**What the task asks:**
An exact transcription of the lines from the one holding "font-weight: bold ->" to the end of the entries below, and nothing more, is the required answer. Please omit the pictures.

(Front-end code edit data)
__________
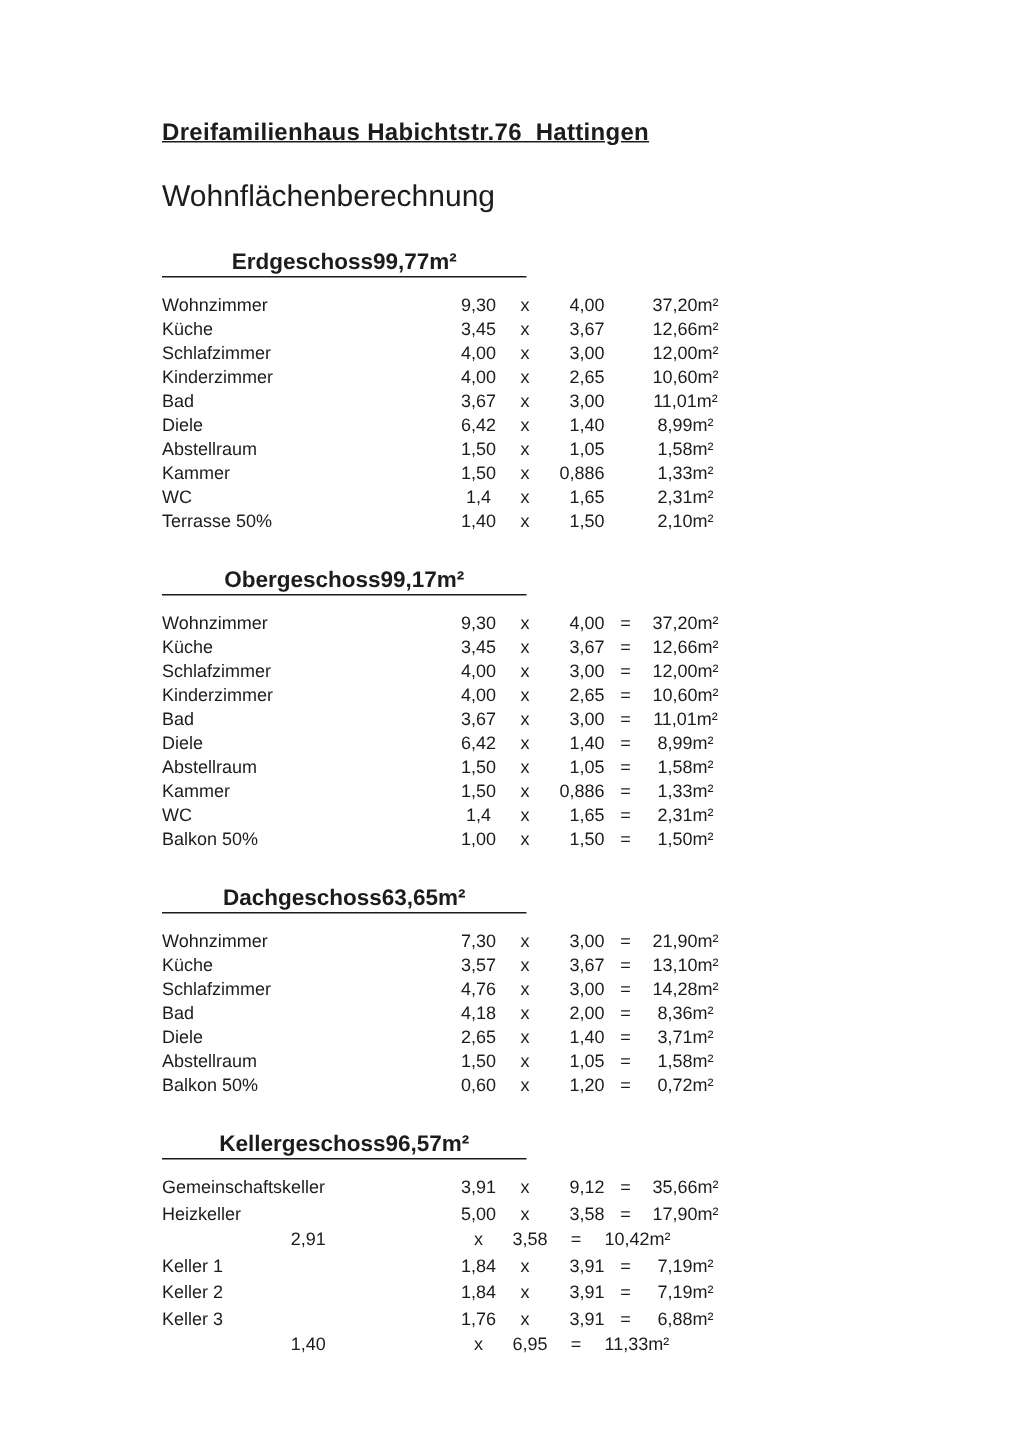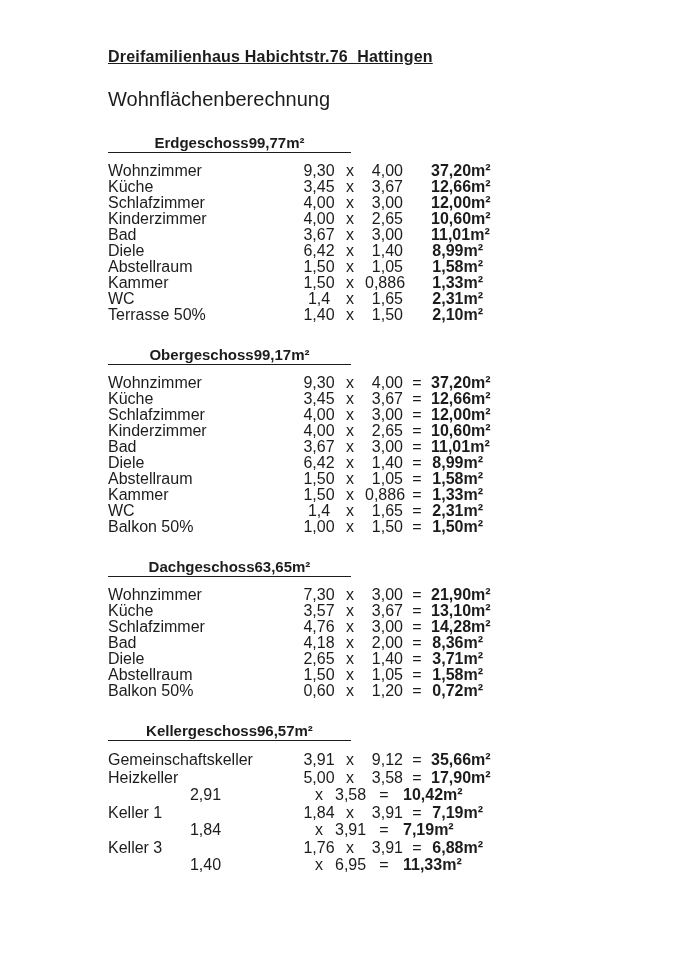"Dreifamilienhaus Habichtstr.76 Hattingen" .page { padding: 48px 40px 0 108px -> 80px 40px 0 108px }
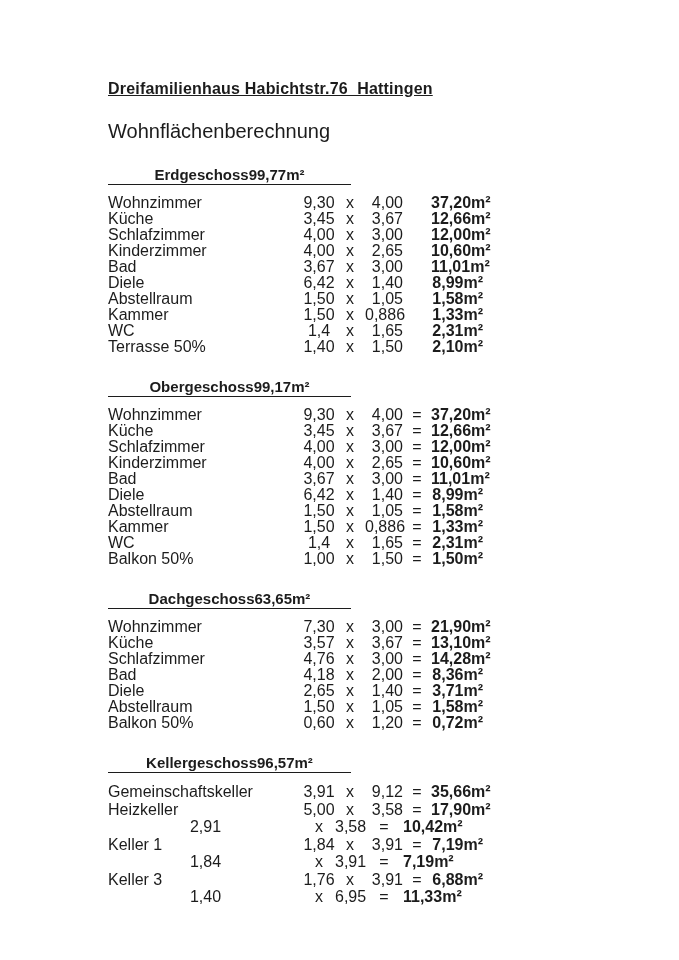"Wohnzimmer" .row { font-size: 16px -> 12px }
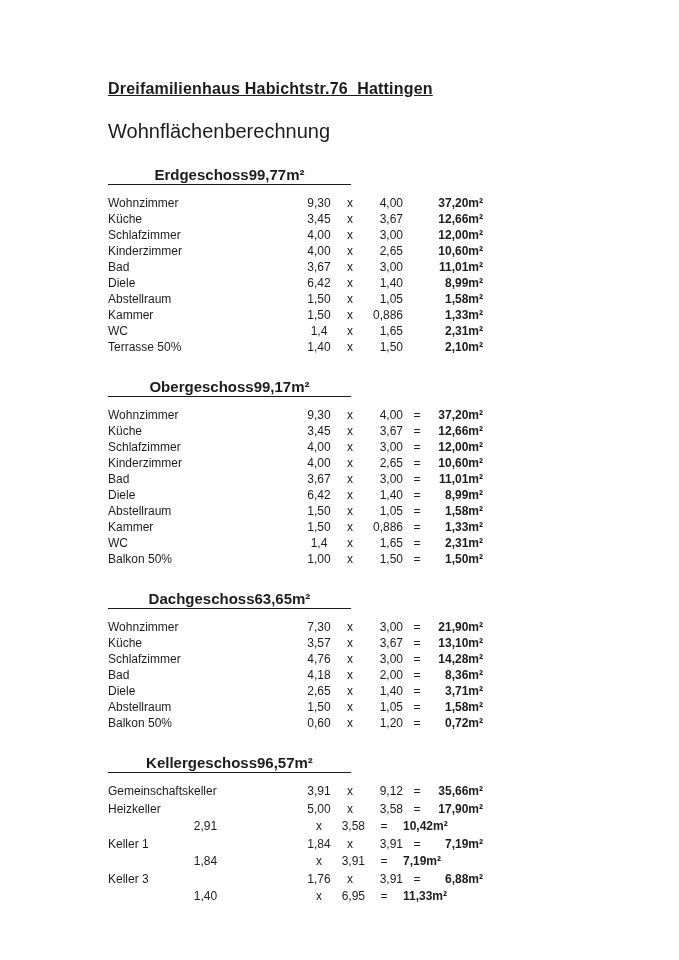"37,20m²" .cell-area { font-weight: bold -> none; text-align: right -> center }
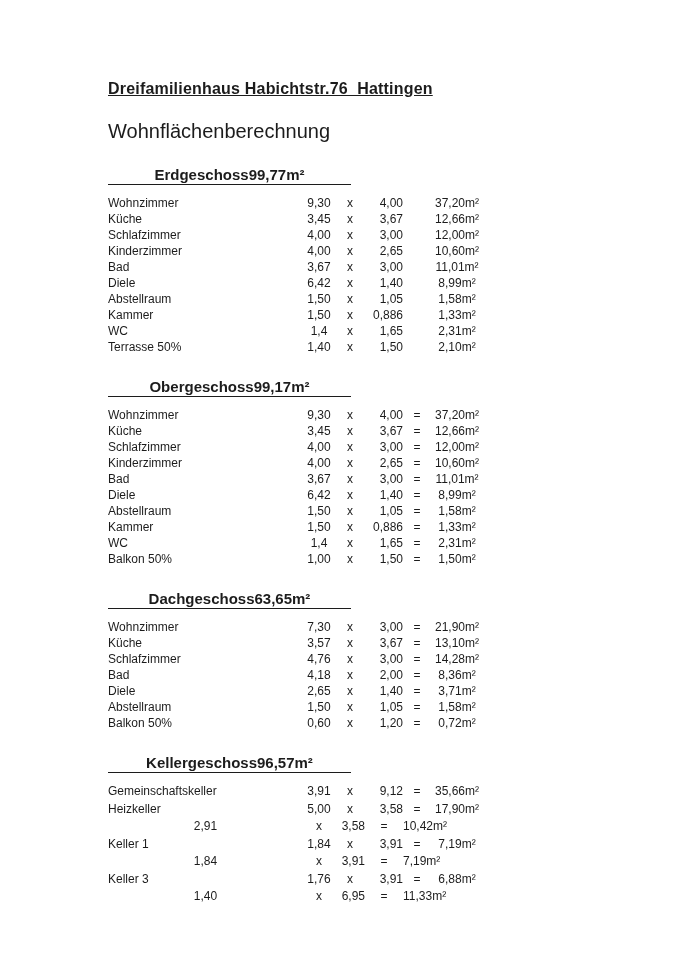"Keller 2" span.cell-room { html: none -> <span>Keller 2</span> }
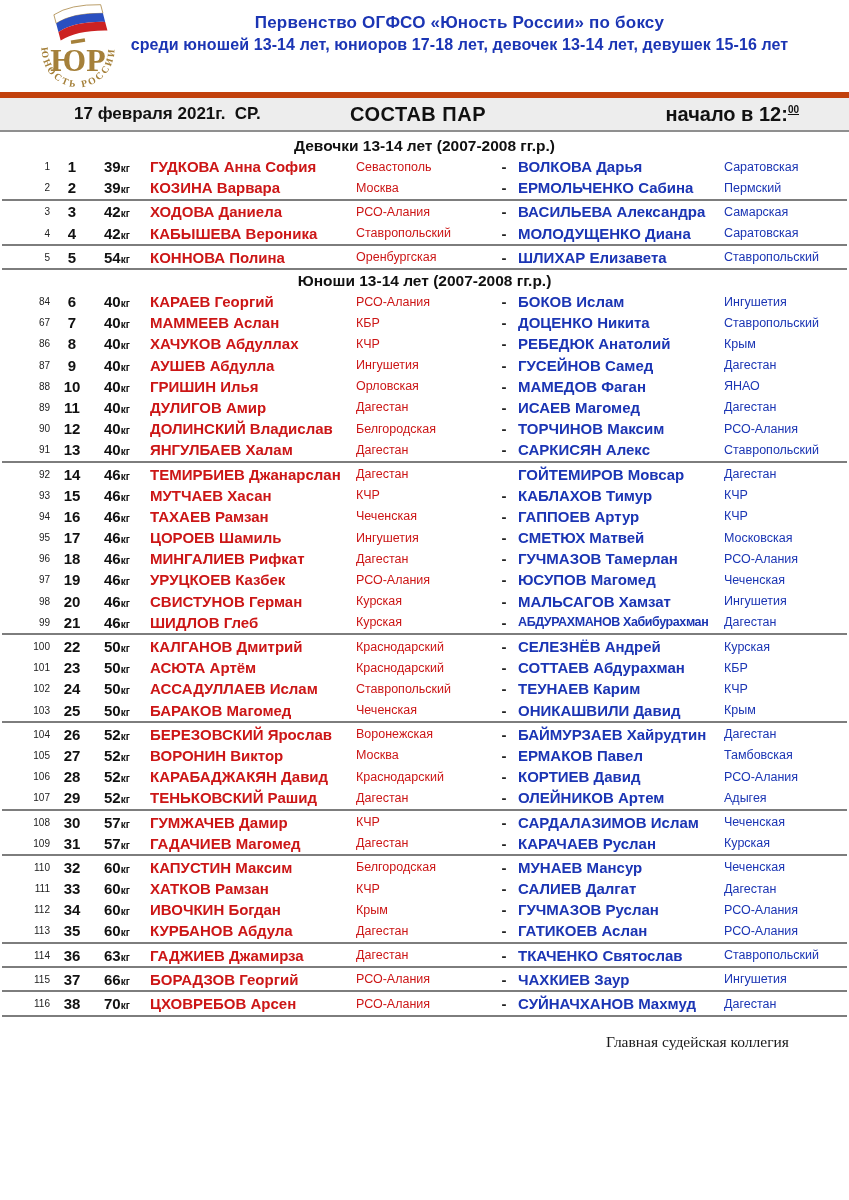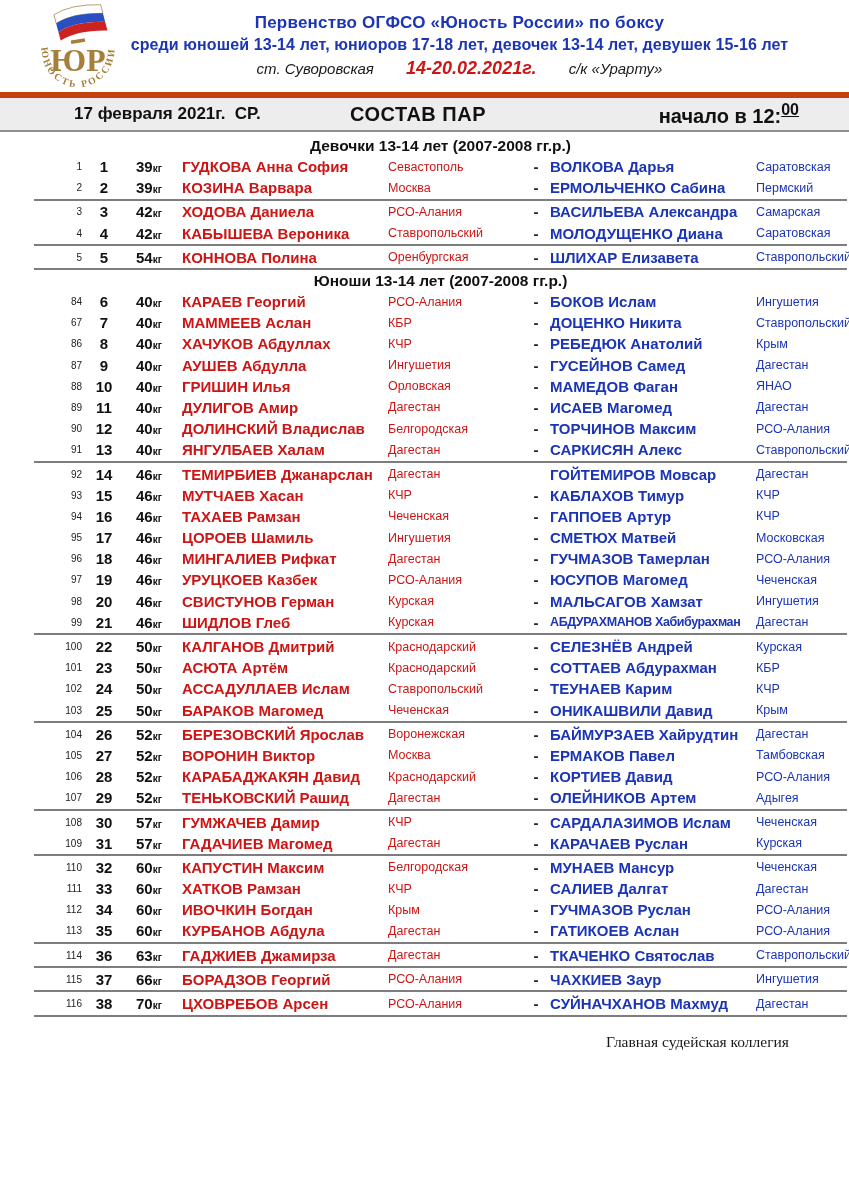"ст. Суворовская 14-20.02.2021г. с/к" div.title-line3 { html: <div> <span>ст. Суворовская</span> <span>14-20.02.2021г.</span> <span>с/к «Урарту»</span> </div> -> none }
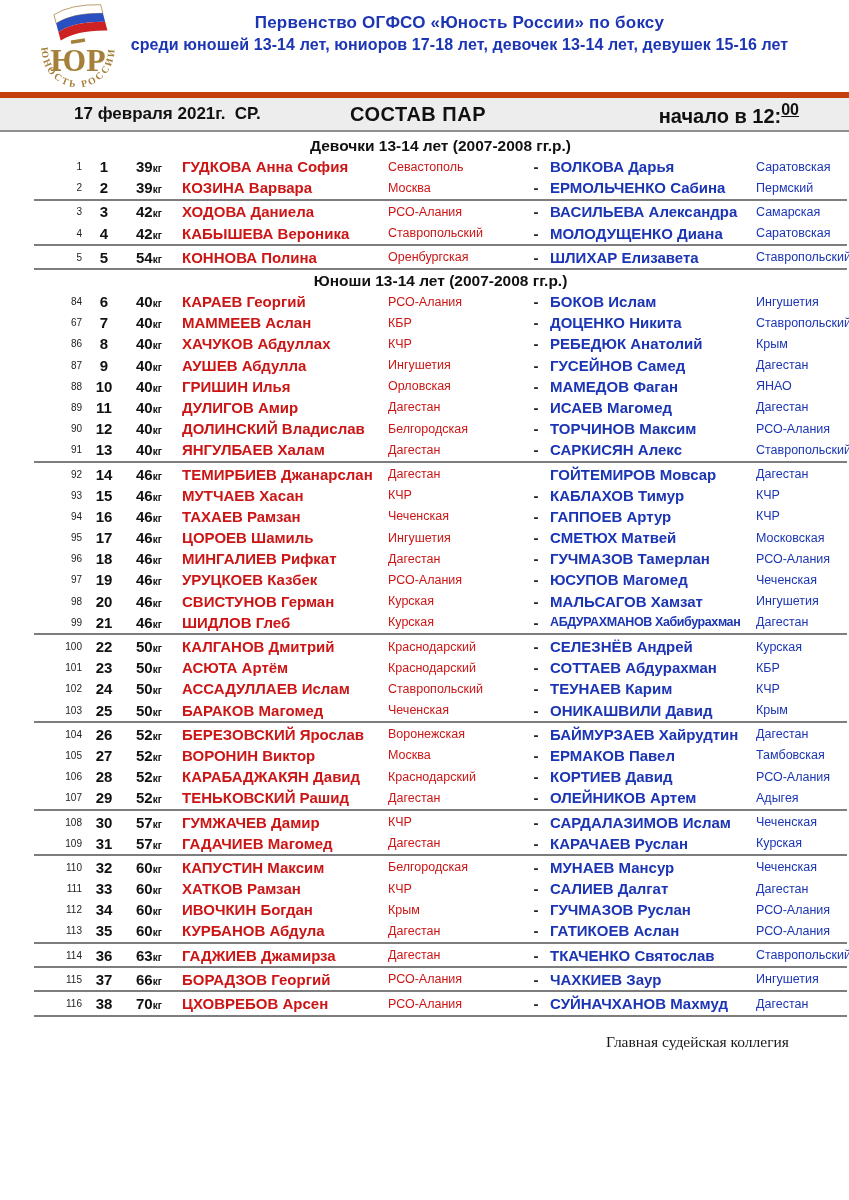"00" .bar-start .sup { font-size: 16px -> 10px }
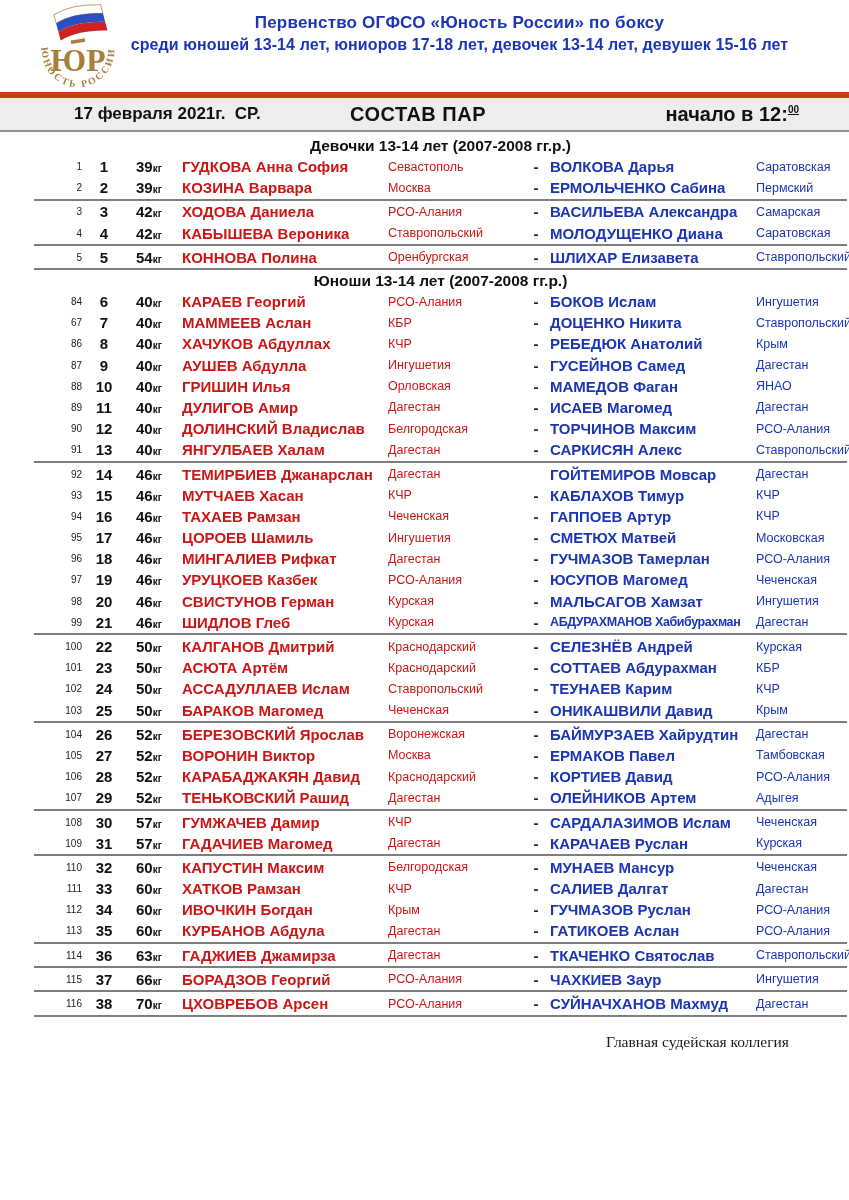"Девочки 13-14 лет (2007-2008 гг.р.)" .table { margin-left: 32px -> none }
__________
**The completed task:**
"37,20m²" .cell-area { font-weight: bold -> none; text-align: right -> center }
"Keller 2" span.cell-room { html: none -> <span>Keller 2</span> }
"ст. Суворовская 14-20.02.2021г. с/к" div.title-line3 { html: <div> <span>ст. Суворовская</span> <span>14-20.02.2021г.</span> <span>с/к «Урарту»</span> </div> -> none }
"00" .bar-start .sup { font-size: 16px -> 10px }
"Девочки 13-14 лет (2007-2008 гг.р.)" .table { margin-left: 32px -> none }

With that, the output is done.